_Problem to work on_
With the images removed, write out each record exactly as given.

_Source material_
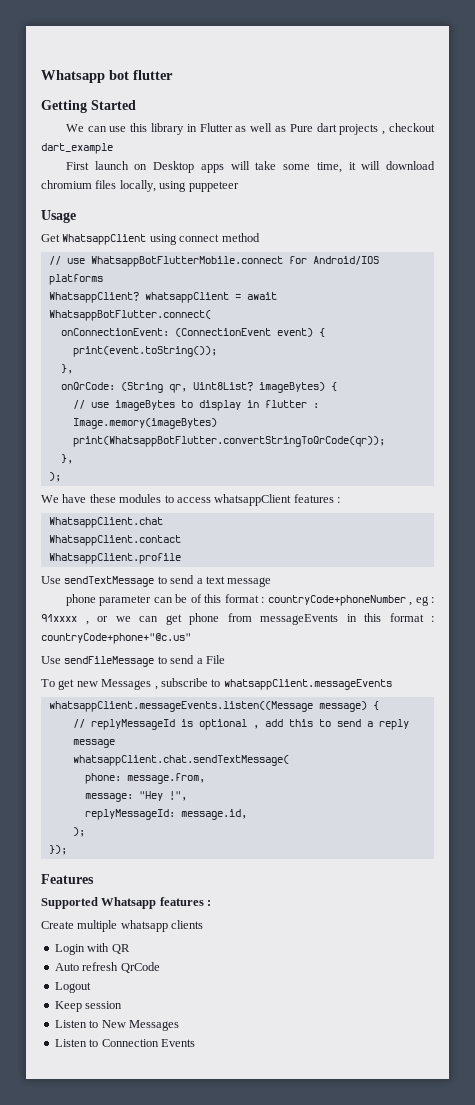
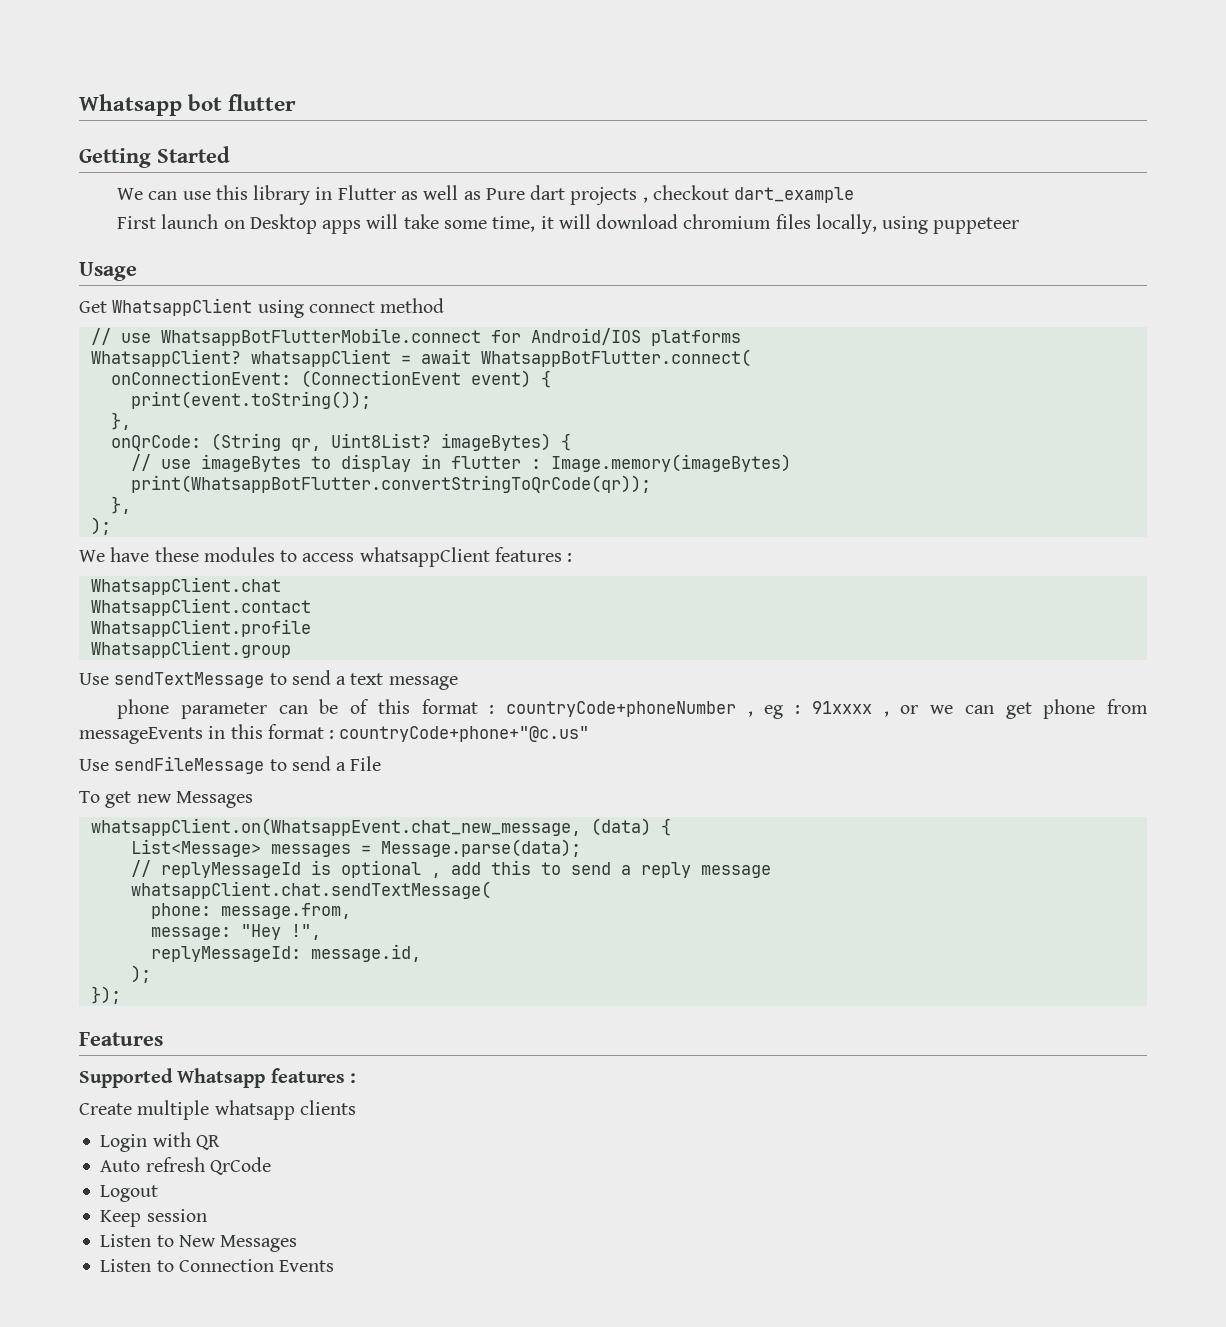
+ WhatsappClient.group
- To get new Messages , subscribe to whatsappClient.messageEvents
- whatsappClient.messageEvents.listen((Message message) {
+ To get new Messages
+ whatsappClient.on(WhatsappEvent.chat_new_message, (data) {
+ List<Message> messages = Message.parse(data);

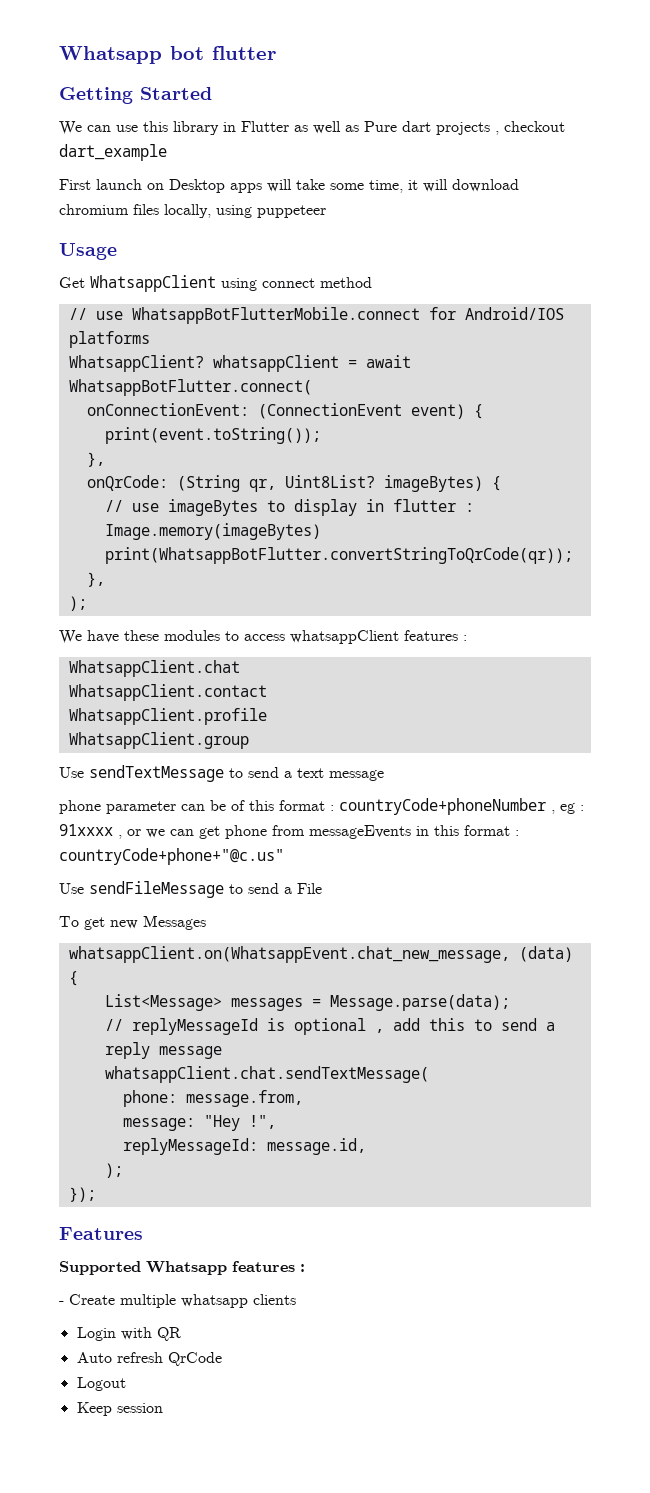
- Create multiple whatsapp clients
+ - Create multiple whatsapp clients
- Listen to New Messages
- Listen to Connection Events

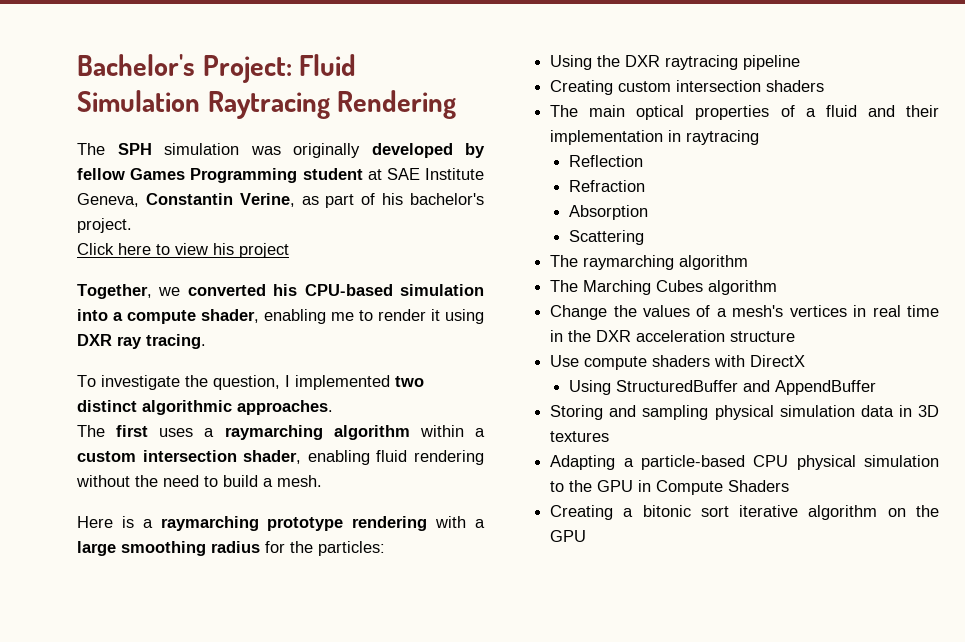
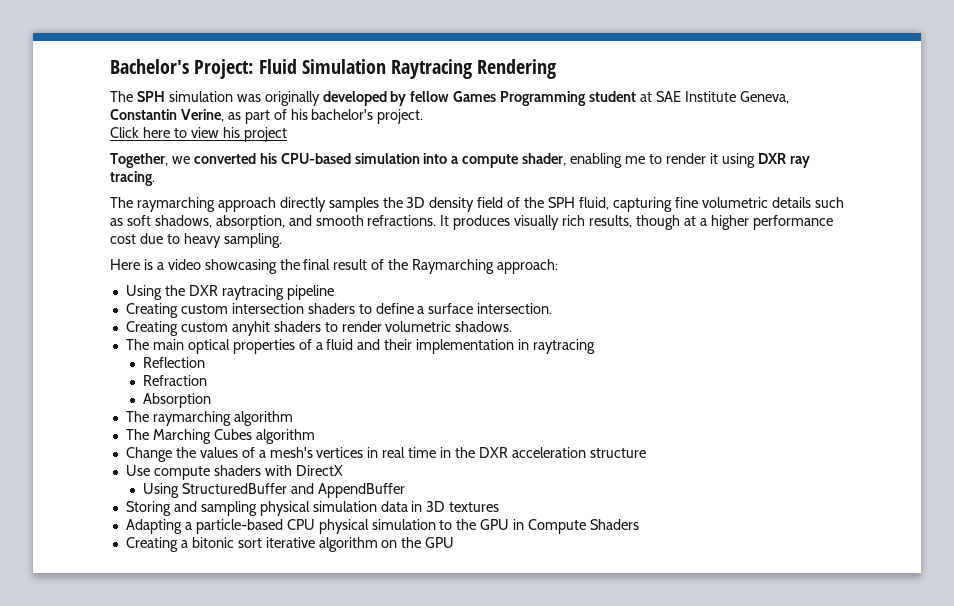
- To investigate the question, I implemented two distinct algorithmic approaches.
- The first uses a raymarching algorithm within a custom intersection shader, enabling fluid rendering without the need to build a mesh.
- Here is a raymarching prototype rendering with a large smoothing radius for the particles:
+ The raymarching approach directly samples the 3D density field of the SPH fluid, capturing fine volumetric details such as soft shadows, absorption, and smooth refractions. It produces visually rich results, though at a higher performance cost due to heavy sampling.
+ Here is a video showcasing the final result of the Raymarching approach:
- Creating custom intersection shaders
+ Creating custom intersection shaders to define a surface intersection.
+ Creating custom anyhit shaders to render volumetric shadows.
- Scattering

_Expected answer_
+ WhatsappClient.group
- To get new Messages , subscribe to whatsappClient.messageEvents
- whatsappClient.messageEvents.listen((Message message) {
+ To get new Messages
+ whatsappClient.on(WhatsappEvent.chat_new_message, (data) {
+ List<Message> messages = Message.parse(data);

- Create multiple whatsapp clients
+ - Create multiple whatsapp clients
- Listen to New Messages
- Listen to Connection Events

- To investigate the question, I implemented two distinct algorithmic approaches.
- The first uses a raymarching algorithm within a custom intersection shader, enabling fluid rendering without the need to build a mesh.
- Here is a raymarching prototype rendering with a large smoothing radius for the particles:
+ The raymarching approach directly samples the 3D density field of the SPH fluid, capturing fine volumetric details such as soft shadows, absorption, and smooth refractions. It produces visually rich results, though at a higher performance cost due to heavy sampling.
+ Here is a video showcasing the final result of the Raymarching approach:
- Creating custom intersection shaders
+ Creating custom intersection shaders to define a surface intersection.
+ Creating custom anyhit shaders to render volumetric shadows.
- Scattering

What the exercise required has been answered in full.